DoorDash Rating Systems‍

Redesign of the various in-app rating systems for increased Dasher transparency.

Duration: 1.5 months

Role: Designer, Researcher

Team: 4 people

Overview:

We redesigned two different rating systems, and introduced two new features in the Dasher app, all aimed at improving rating transparency for Dashers. Specifically, we wanted to improve the clarity behind the Acceptance Rating system for Dashers, and clear customer misconceptions about Dasher and restaurant issues.

Issues with the DoorDash Rating Systems for Dashers

Dasher Interviews:

We interviewed four Dashers, aged 20-23, with diverse locations and experiences. Locations include California, Oklahoma, and Indiana. All of them were Dashers in the past, and they had all done it part time. Some key findings are:

Affinity Map - Dasher Frustrations with DoorDash

Customer Surveys:

In order to increase our understanding of customer reviews,we sent out a survey. Since we were mainly interested in what motivated them to rate Dashers and restaurants, we determined that a survey would be the best method because of how limited our field of questions would be. About 85% of customers actually used the system to rate their Dashers, and timeliness and order handling were the most important factors to the customers.

Some more findings from the customer survey

Design Solution:

Our design solutions can be broadly broken down into four features:

  1. Improved customer rating system (Customer Rating).
  2. AR simulator for increased acceptance rating understanding (AR).
  3. Reduced penalty to Dashers if they decline an order for legitimate reasons (Order Declining).
  4. Meaningful manner of restaurant ratings by Dashers for Dashers (Restaurant Rating).

Our Design System

Based on current DoorDash UI at the time of this project, we created a design system in order to remain consistent across our designs.

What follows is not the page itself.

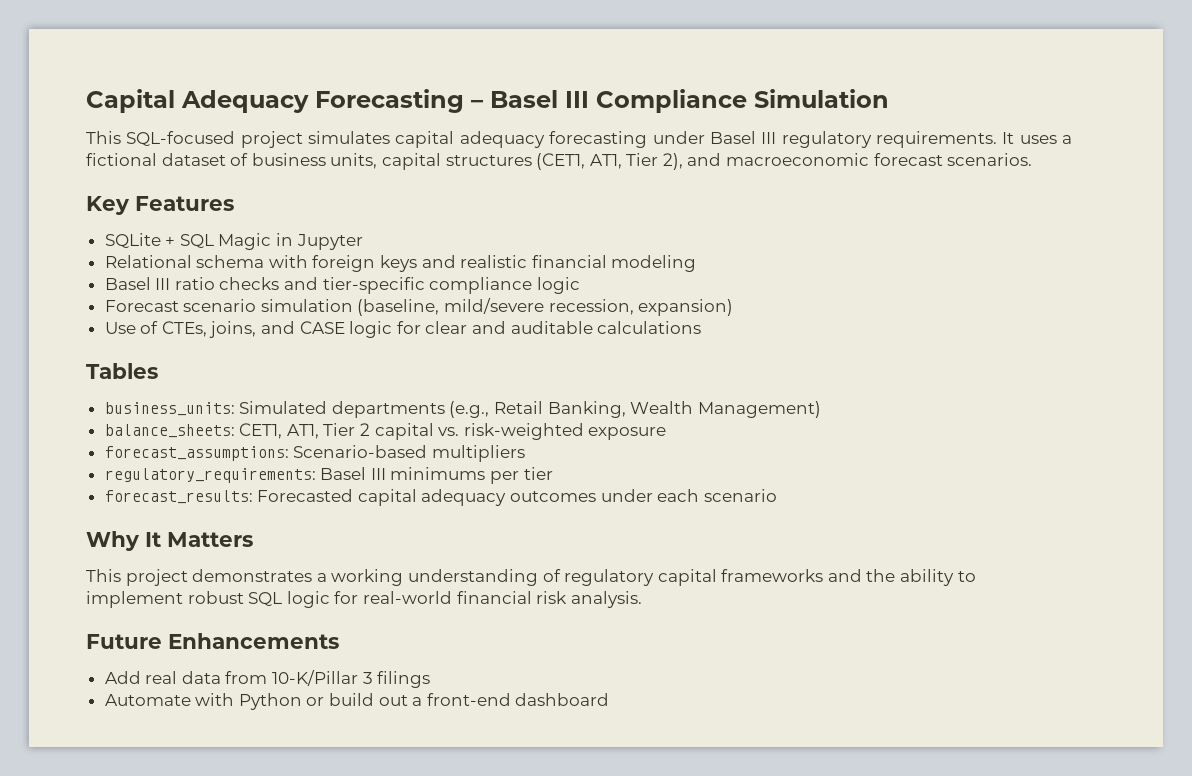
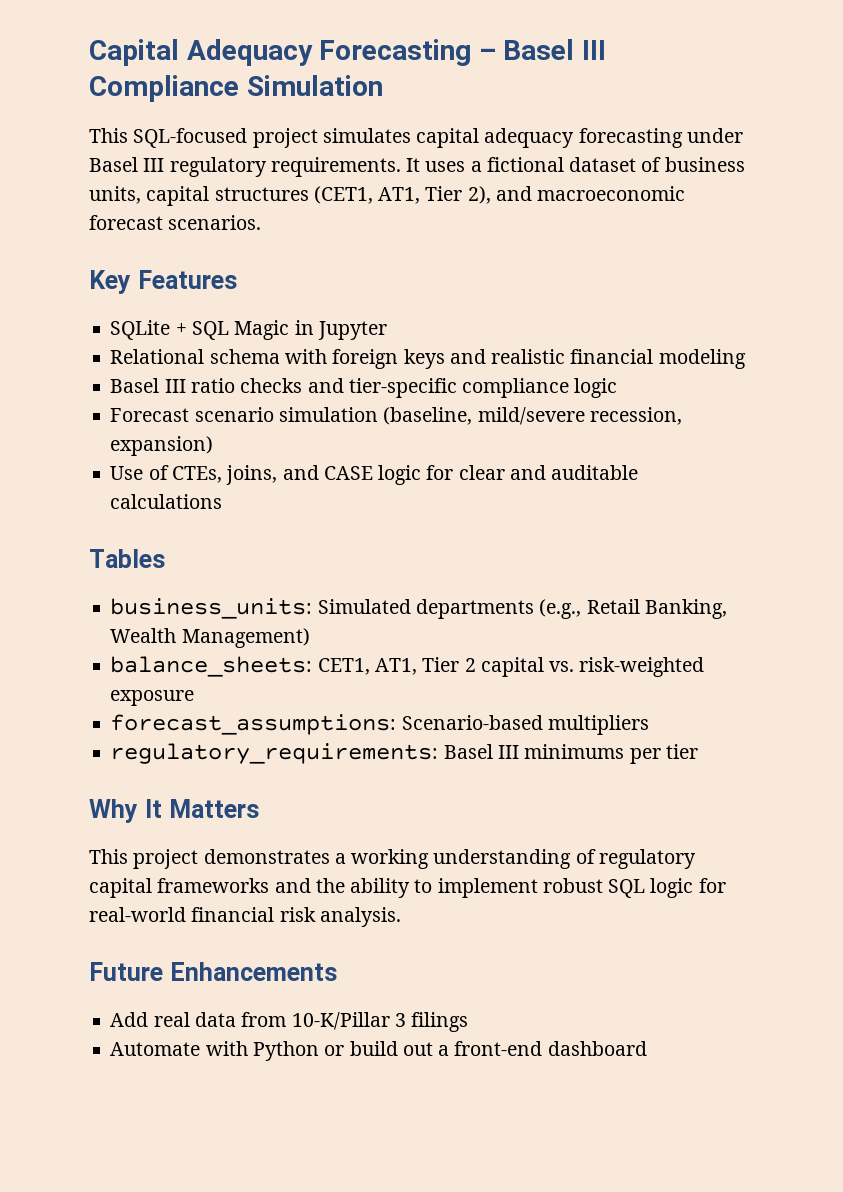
- forecast_results: Forecasted capital adequacy outcomes under each scenario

Below are some of our concept sketches, based on the four features we outlined above. To execute 1, were ordered the rating screen such that the restaurant gets rated first, and then the restaurant. For 2, we developed a simulator based on a rolling set of 20 concept. For 3 and 4, we drew from Dasher frustrations – ratings going down because of factors out of their control (restaurant taking too long, no parking area), and wanting to know which restaurants to avoid for the same reasons.

Concept sketches

Version 1:

Based on the sketches above, we developed the first version of our redesigns, which were then tested via cognitive walk-throughs with three non-Dashers. We found that while they liked our redesign of Customer Rating and Order Declining, they did not like just the smileys in Restaurant Rating. The AR redesign showed no improvement in understanding, as our testers remained confused.

From L-R: Customer Rating, AR, Restaurant Rating (2 screens), Order Declining (3 screens)

Version 2:

Based on testing feedback, we tweaked all our screens. For Customer Rating, we updated the copy in the text bubbles. For AR, we completely redid the system, switching from a table to a rolling 20 simulator, as shown in the concept sketches. For Restaurant Rating,we changed the color in the first screen to create a better association. For the second screen, we added options about what went wrong/well, as our testers did not want to fill out the text box and would rather just hit a checkbox. For Order Declining, the testers were satisfied with the flow, only pointing out that the system could be abused by Dashers not wanting their AR to drop. We decided to let the honor system remain, as all Dashers we interviewed and most online stuck to the honor system and prioritized the customer.

From L-R: Version 2 screens of Customer Rating, AR, Restaurant Rating (2 screens)

This version was used to conduct usability testing with the interviewees. Our testers we happy and could not find any faults with three of the four scenarios. However, AR still left them puzzled. On further questioning and further testing with two others, we learnt that the direction of new orders replacing old orders (R <- L) was confusing them, as they expected it to be (R -> L). This seemed to clear up some more uncertainty. While our redesign cleared up some ambiguity, we were never able to fully resolve this issue, as we determined that it would be impossible to simulate without getting access to the algorithm that powered it.

Final Scenarios:

#1: Customer Ratings once order is delivered. View prototype here.

#2: Acceptance Rating (AR) visualization in the Ratings section. View prototype here.

#3: Restaurant Ratings after order is delivered. View prototype here.

#4: Order Declining reasons after a Dasher declines an order. View prototype here.

Limitations:

Future Considerations:

To develop these ideas further, we would interview full time Dashers, for whom DoorDash is a major revenue stream. We would also like to create various versions of the AR simulator and thoroughly test them. As the UI of DoorDash keeps evolving, so would our designs for the above four scenarios.